This post looks at Erica Jong’s Sugar In My Bowl: Real Women Write About Real Sex (Ecco Books, June 2011). In this book, Jong has created a collection of essays about sex contributed by contemporary female authors. Before I write about the text itself, I want to address something that cried out for my attention in the introduction. Jong expresses astonishment that potential contributors would ask their partners, husbands or children before agreeing to write for her compilation. Did potential contributors specifically indicate they sought permission or merely consulted those who might be featured in such personal and intimate writing? To me, it is mutually respectful to at least warn an intimate partner that he or she might find details of a shared sex life in a published volume.
Most contributors to Sugar In My Bowl use initials or pseudonyms to protect the identity of past lovers. This is not commented upon by Jong. I assume she and the writers consider it an act of respect for personal privacy. While the writer shares intimate details, she does not expose the other person who participated. I view “checking in” with a spouse, significant other or child before publishing personal details as the same kind of respect a pseudonym or initials of a past lover provides. Jong is surprised that more than half a dozen contributors indicated they would get back to her before committing to the project. Out of almost thirty writers, I do not believe this indicates an antifeminist trend. If any of the contributors read this post, I hope they might comment about whether they actually asked permission or whether it was more of an announcement or respectful disclosure. At the website for the book, there is a recording of a live interview Jong and some of the contributors gave. In this recording, Jong and the authors talk a little bit about this topic, however, it is not a definitive discussion of the issue.
I think of various times my husband or I have committed to something. We never obtain permission from the other, but rather inform and discuss whatever it is we will do. We give one another the respect of a little warning, a forecast of what is to come. Like one of the contributors to Sugar in My Bowl, I wrote an erotic novel a few years ago. I plan to seek publication when the editing process is complete. While my husband feels a little strange about it because he thinks some of the sex seems eerily familiar in small ways, he would not discourage me from publishing it. Yet, I would never publish it without having had a discussion about it either.
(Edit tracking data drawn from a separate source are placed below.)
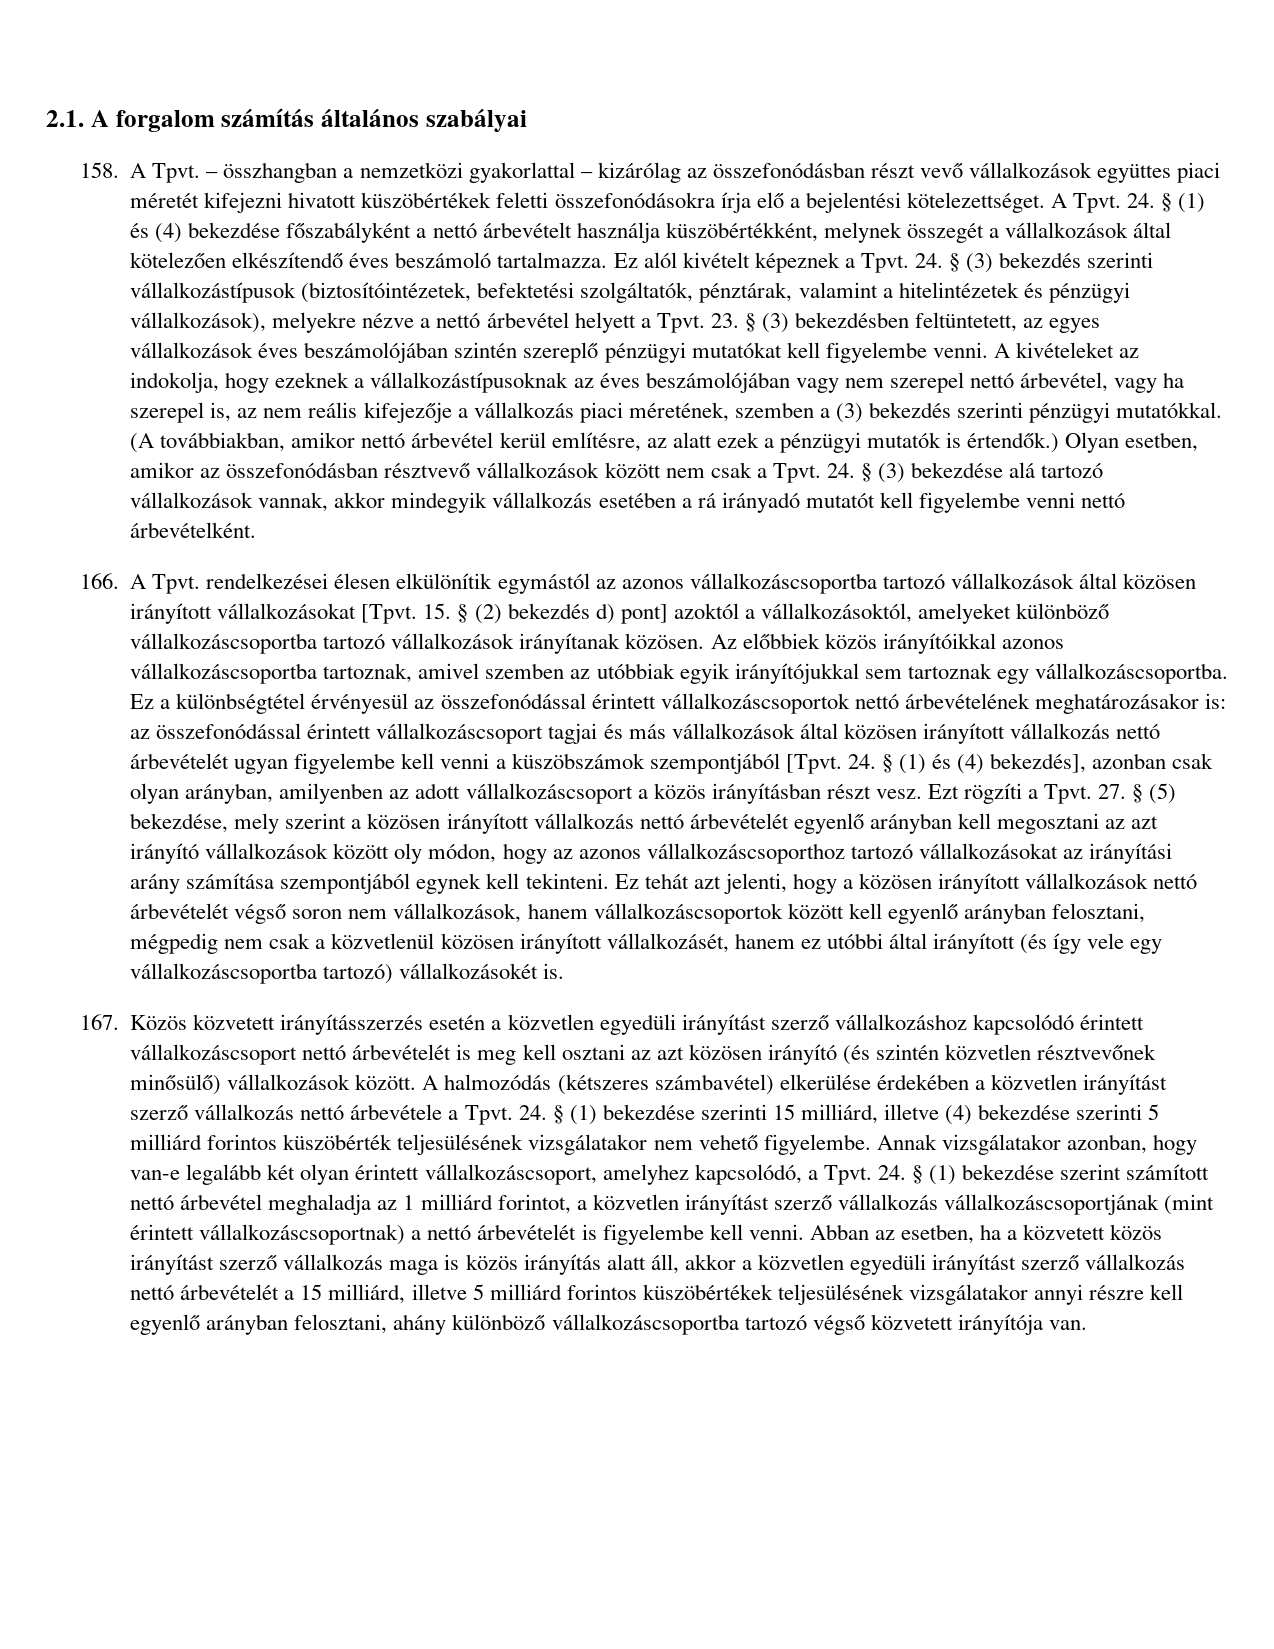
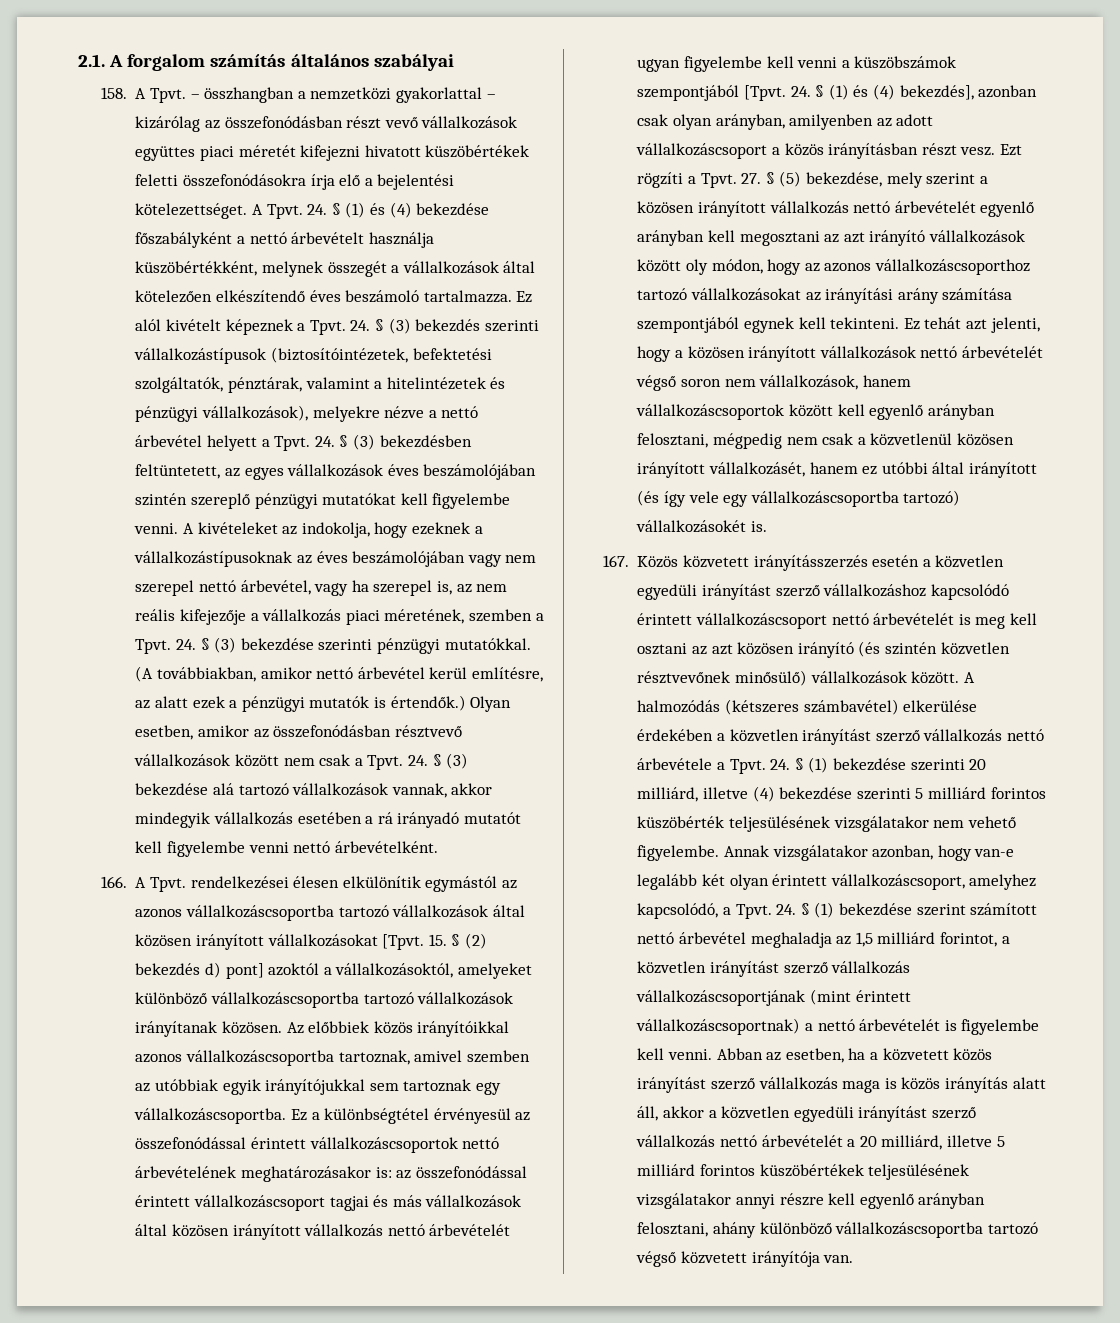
- 23. § (3) bekezdésben feltüntetett, az egyes vállalkozások éves beszámolójában szintén szereplő pénzügyi mutatókat kell figyelembe venni.
+ 24. § (3) bekezdésben feltüntetett, az egyes vállalkozások éves beszámolójában szintén szereplő pénzügyi mutatókat kell figyelembe venni.
- A kivételeket az indokolja, hogy ezeknek a vállalkozástípusoknak az éves beszámolójában vagy nem szerepel nettó árbevétel, vagy ha szerepel is, az nem reális kifejezője a vállalkozás piaci méretének, szemben a (3) bekezdés szerinti pénzügyi mutatókkal.
+ A kivételeket az indokolja, hogy ezeknek a vállalkozástípusoknak az éves beszámolójában vagy nem szerepel nettó árbevétel, vagy ha szerepel is, az nem reális kifejezője a vállalkozás piaci méretének, szemben a Tpvt. 24. § (3) bekezdése szerinti pénzügyi mutatókkal.
- 24. § (1) bekezdése szerinti 15 milliárd, illetve (4) bekezdése szerinti 5 milliárd forintos küszöbérték teljesülésének vizsgálatakor nem vehető figyelembe.
+ 24. § (1) bekezdése szerinti 20 milliárd, illetve (4) bekezdése szerinti 5 milliárd forintos küszöbérték teljesülésének vizsgálatakor nem vehető figyelembe.
- 24. § (1) bekezdése szerint számított nettó árbevétel meghaladja az 1 milliárd forintot, a közvetlen irányítást szerző vállalkozás vállalkozáscsoportjának (mint érintett vállalkozáscsoportnak) a nettó árbevételét is figyelembe kell venni.
+ 24. § (1) bekezdése szerint számított nettó árbevétel meghaladja az 1,5 milliárd forintot, a közvetlen irányítást szerző vállalkozás vállalkozáscsoportjának (mint érintett vállalkozáscsoportnak) a nettó árbevételét is figyelembe kell venni.
- Abban az esetben, ha a közvetett közös irányítást szerző vállalkozás maga is közös irányítás alatt áll, akkor a közvetlen egyedüli irányítást szerző vállalkozás nettó árbevételét a 15 milliárd, illetve 5 milliárd forintos küszöbértékek teljesülésének vizsgálatakor annyi részre kell egyenlő arányban felosztani, ahány különböző vállalkozáscsoportba tartozó végső közvetett irányítója van.
+ Abban az esetben, ha a közvetett közös irányítást szerző vállalkozás maga is közös irányítás alatt áll, akkor a közvetlen egyedüli irányítást szerző vállalkozás nettó árbevételét a 20 milliárd, illetve 5 milliárd forintos küszöbértékek teljesülésének vizsgálatakor annyi részre kell egyenlő arányban felosztani, ahány különböző vállalkozáscsoportba tartozó végső közvetett irányítója van.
Now to the task of describing Jong’s first edited text. When numbers of writers participate in a collection, it is bound to be quite varied and thus complex to review. Overall, the quality of writing is excellent. Each essay, story, graphic piece and script contribution is truly that, a contribution to the topic of real sex had by real women. So many aspects of female sexual experience and sexuality are touched upon, from a mother’s viewpoint of her school-aged daughter’s discovery of her own clitoris, to elderly sex in a nursing home. Each is given an honest, open and thoughtful treatment. Self-proclaimed prudish writers’ avoidance of the topic are poignant, interesting and provide a balanced, eye-opening view into another perspective. (Note: lesbian sex seems to be mostly missing, other than a mention or reference within otherwise mostly hetero- or bisexual essays.)
Sugar In My Bowl is not academic in its approach, nor is it erotica. A few of the essays made me laugh, and several made me cry, sometimes from the humanity presented, in empathy for the situation, or in recognition of a shared joy. Then, there were pieces that caused stirrings I’d like to take care of later tonight if my husband’s pain from recent dental work subsides and my teenagers go to bed before he and I are too exhausted to do anything about my desire. Jong writes in the introduction that the “approaches are as varied as sexuality itself,” which is true. This makes the book a refreshing and new contribution to literature about women’s sex lives.
Whether you want “sugar in your bowl” or the thought of it is salt in the proverbial wound, you will likely find something to which you can relate in this book. Of course, that identification with writing is something we typically search for, isn’t it? I suggest you read it all so that you experience the richness of the vastly different viewpoints Sugar In My Bowl amply provides. While the galley cover depicts multicolored gum balls in a somewhat vaginal, oval bowl, there is nothing “bubble gum” about this book. It is as “alluring and terrifying” as Jong claims sex itself is. It is an important, timely text. For this reviewer, Jong accomplishes her goal of editing a compilation that “embrace(s) our humanity without shame.” This is real writing by real women. Sex is the springboard and theme for thought-provoking essays about the vagaries of life.